There are some major advantages that the Falcon has over the NEO for a drive train, but power/efficiency just isn’t one of them when it comes to the constraints on FRC (even when using NEO data provided by VEX).
The efficiency helps when it comes to single-motor mechanisms. Yet when scaling to multi-motor mechanisms (for power density) even the CIMs can come out ahead on everything but weight depending on the mechanism constraints and cost. For understanding who to trust when it comes to which considerations matter, you really have to understand who is financially connected to IFI/VEX, REV, and who is not financially connected at all. The Falcon release thread is like night and day in that respect .
Yes, CIMs can still compete. For >80% of teams, CIMs are still a great drivetrain workhorse.
Can I heart a post twice?
They do beat the NEO on power/efficiency specs within the FRC design space, but by narrow margins that don’t matter much. Very well done engineering to achieve that, and I don’t mind them trumpeting it in their marketing.
(My excitement for the product comes from having NEO-level performance come from a single integrated package implemented on the CTRE programming framework.)
For what it’s worth, we did last year with a programming team of two and it really only took them a week or two to figure out the NEO and SparkMax. You definitely could have put NEOs on your drivetrain, and it would probably have been less painful than you think. Lots of teams made the switch halfway through the 2019 season and went through the same learning curve. Not a cake-walk, but not impossible.

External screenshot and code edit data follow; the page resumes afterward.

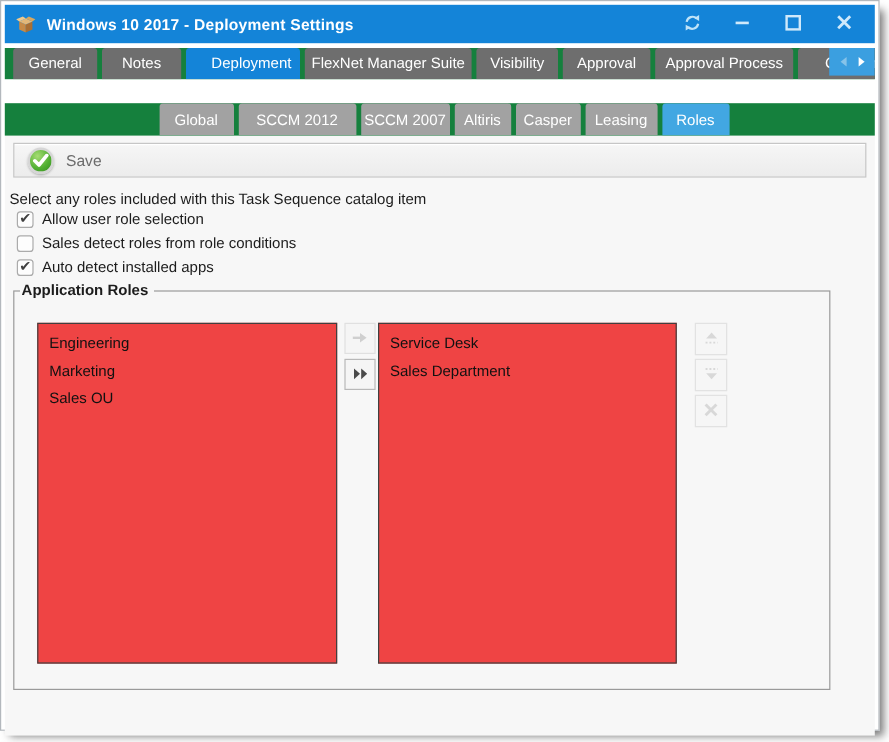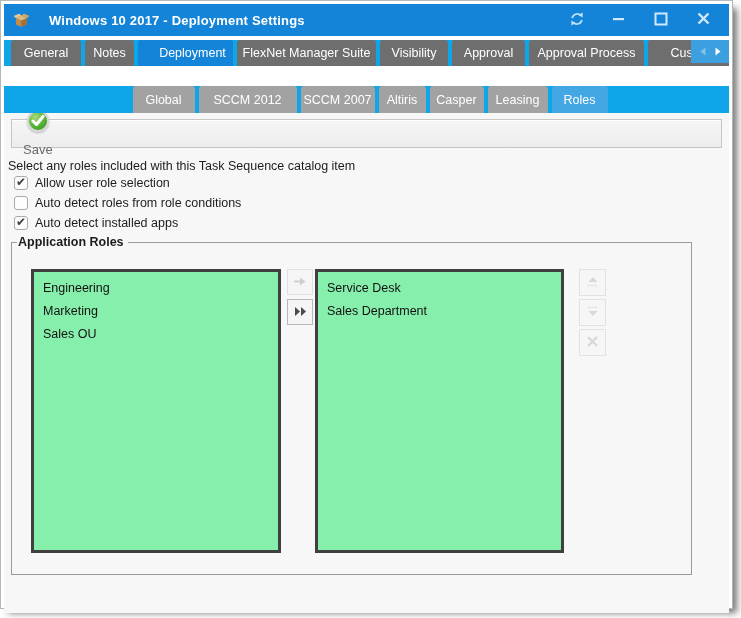--- a/index.html
+++ b/index.html
@@ -12,7 +12,7 @@
   
   .titlebar { height:32px; background:#1484d8; display:flex; align-items:center; padding:0 9px; }
   .app-icon { width:17px; height:15px; display:inline-block; flex:none; }
-  .title { color:#ffffff; font-weight:bold; font-size:13px; margin-left:19px; flex:1;
+  .title { color:#ffffff; font-weight:bold; font-size:13px; margin-left:9px; flex:1;
            white-space:nowrap; overflow:hidden; letter-spacing:0.2px; }
   .controls { display:flex; align-items:center; gap:24px; margin-right:8px; }
   .tb-btn { background:none; border:none; cursor:pointer; width:18px; height:18px;

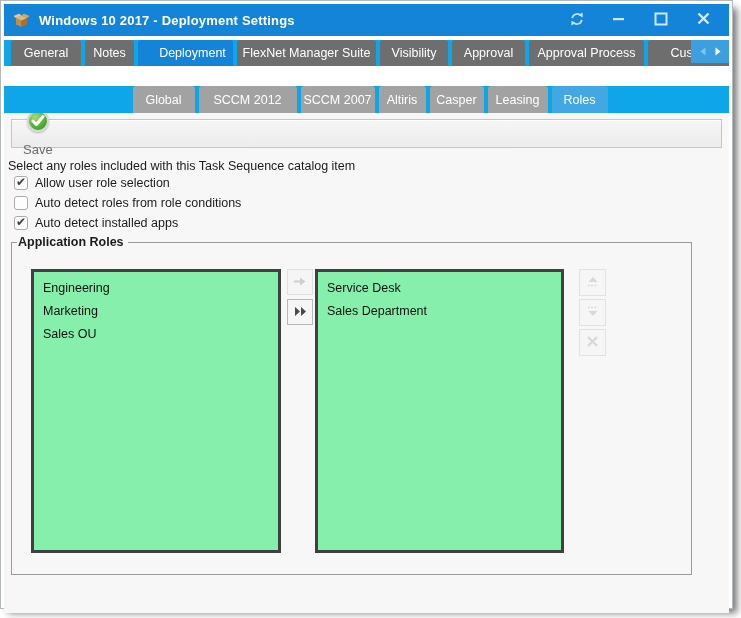--- a/index.html
+++ b/index.html
@@ -18,7 +18,7 @@
   .tb-btn { background:none; border:none; cursor:pointer; width:18px; height:18px;
             display:flex; align-items:center; justify-content:center; padding:0; }
   
-  .tabrow { position:relative; display:flex; gap:4px; padding-left:7px; background:#0ea5e9; overflow:hidden; }
+  .tabrow { position:relative; display:flex; gap:4px; padding-left:7px; background:#15803d; overflow:hidden; }
   .tabrow1 { margin-top:4px; height:26px; }
   .tabrow2 { margin-top:20px; height:27px;justify-content:center; }
   .tab {

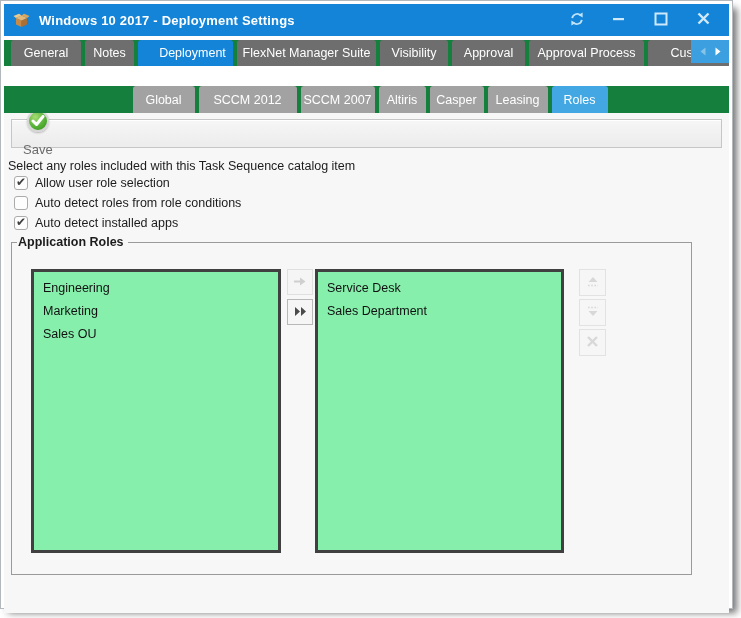--- a/index.html
+++ b/index.html
@@ -30,7 +30,7 @@
   .tabrow1 .tab.selected { background:#1484d8;padding-left:14px; }
   .tabrow2 .tab { background:#a2a2a2; }
   .tabrow2 .tab.selected { background:#42a7e2; }
-  .tabrow1 .tab:nth-of-type(1){width:70px} .tabrow1 .tab:nth-of-type(2){width:49px}
+  .tabrow1 .tab:nth-of-type(1){width:70px} .tabrow1 .tab:nth-of-type(2){width:66px}
   .tabrow1 .tab:nth-of-type(3){width:95px} .tabrow1 .tab:nth-of-type(4){width:139px}
   .tabrow1 .tab:nth-of-type(5){width:68px} .tabrow1 .tab:nth-of-type(6){width:73px}
   .tabrow1 .tab:nth-of-type(7){width:115px} .tabrow1 .tab:nth-of-type(8){width:88px}

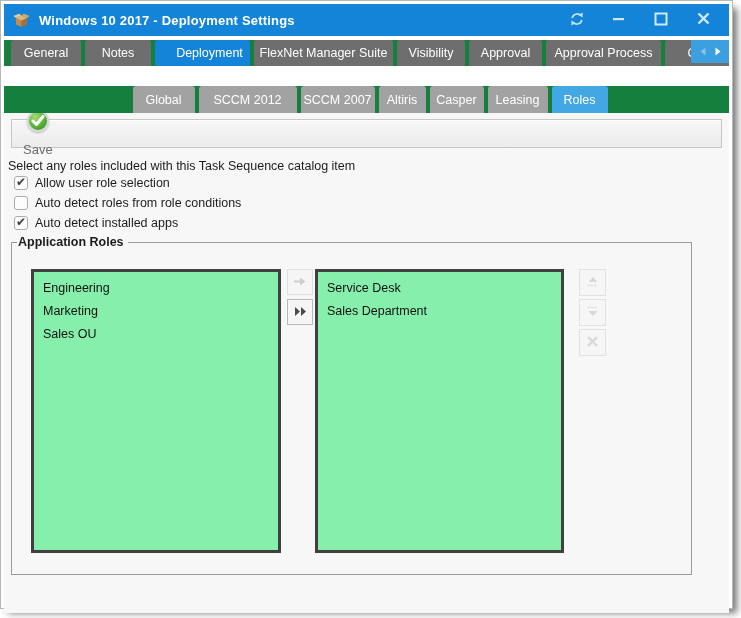--- a/index.html
+++ b/index.html
@@ -51,7 +51,7 @@
     display:flex; align-items:center; padding-left:9px;
     box-shadow:inset 0 1px 0 #ffffff;
   }
-  .save-btn { display:flex; align-items:center; gap:10px; cursor:pointer; background:none; border:none; padding:2px 6px 2px 2px;flex-direction:column; }
+  .save-btn { display:flex; align-items:center; gap:10px; cursor:pointer; background:none; border:none; padding:2px 6px 2px 2px; }
   .save-icon {
     width:22px; height:22px; border-radius:50%; flex:none;
     background:radial-gradient(circle at 35% 28%, #a6dc74, #52b033 58%, #338c1d);

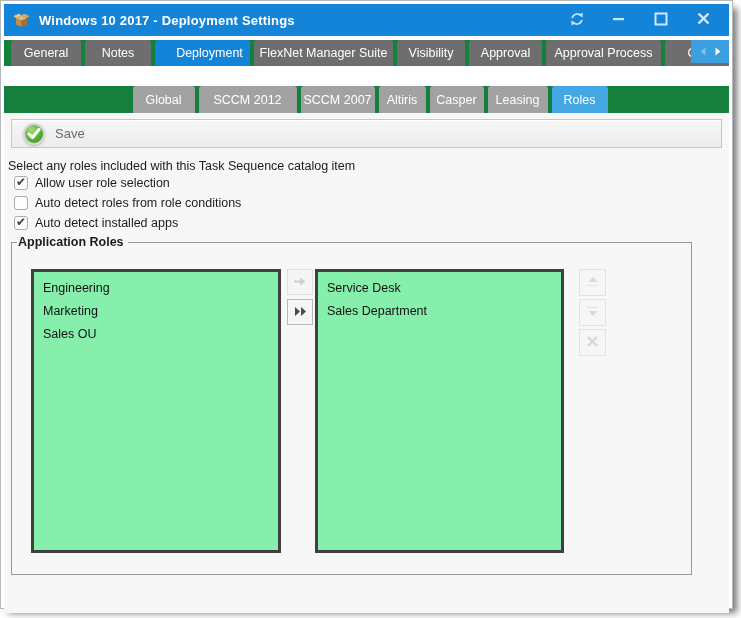--- a/index.html
+++ b/index.html
@@ -198,7 +198,7 @@
     </div>
     <div class="cb-row">
       <span class="cb"></span>
-      <span class="cb-label">Auto detect roles from role conditions</span>
+      <span class="cb-label">Sales detect roles from role conditions</span>
     </div>
     <div class="cb-row">
       <span class="cb checked"></span>

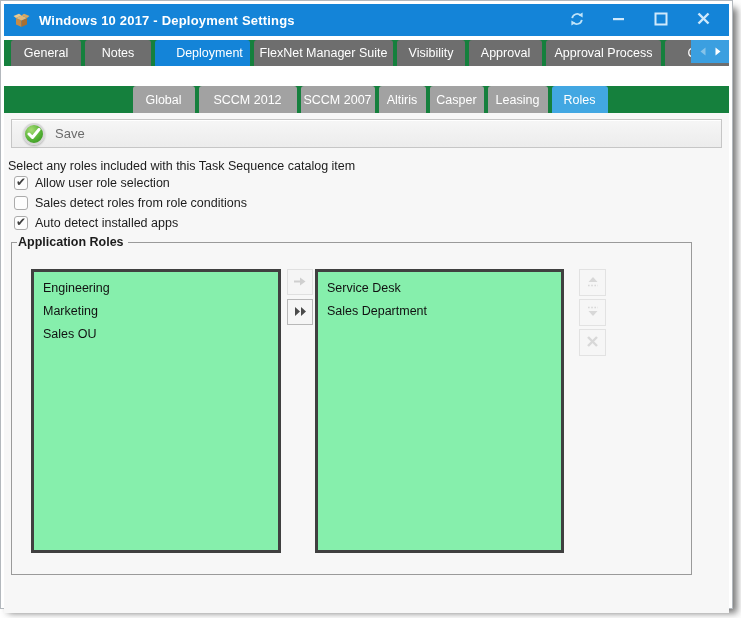--- a/index.html
+++ b/index.html
@@ -77,8 +77,8 @@
   }
   fieldset.group legend { font-size:12.5px; color:#1c1c1c; margin-left:5px; padding:0 4px 0 1px;font-weight:bold; }
   .list {
-    position:absolute; top:20px; height:284px; background:#86efac;
-    border:3px solid #404040; padding-top:5px; overflow:hidden;
+    position:absolute; top:20px; height:284px; background:#ef4444;
+    border:1px solid #404040; padding-top:5px; overflow:hidden;
   }
   .list-left { left:19px; width:250px; }
   .list-right { left:303px; width:249px; }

The ~780W peak power is a crazy number, but it’s not practically attainable. (I assume that’s what you’re talking about with the on-paper performance comment.) Current draw at that point is 120A. The practical differences between the Falcon and the NEO (as I see it) are:
- A nominal improvement in efficiency. This means a little more power output for each watt put into it. They’re pretty close though.
- Built-in controller. This means fewer points of failure, but the failures you do have will be more expensive.
- Higher free speed.
- Cooling port, for those who will use it. (Can the Talon FX read the motor temperature? It would be cool to have a solenoid that can trigger to automatically cool your motor.)
- Spline shaft. Incredible feature or expensive gimmick? Time will tell.
Arguably the more interesting feature is a user replaceable shaft… I would love to see multiple options here.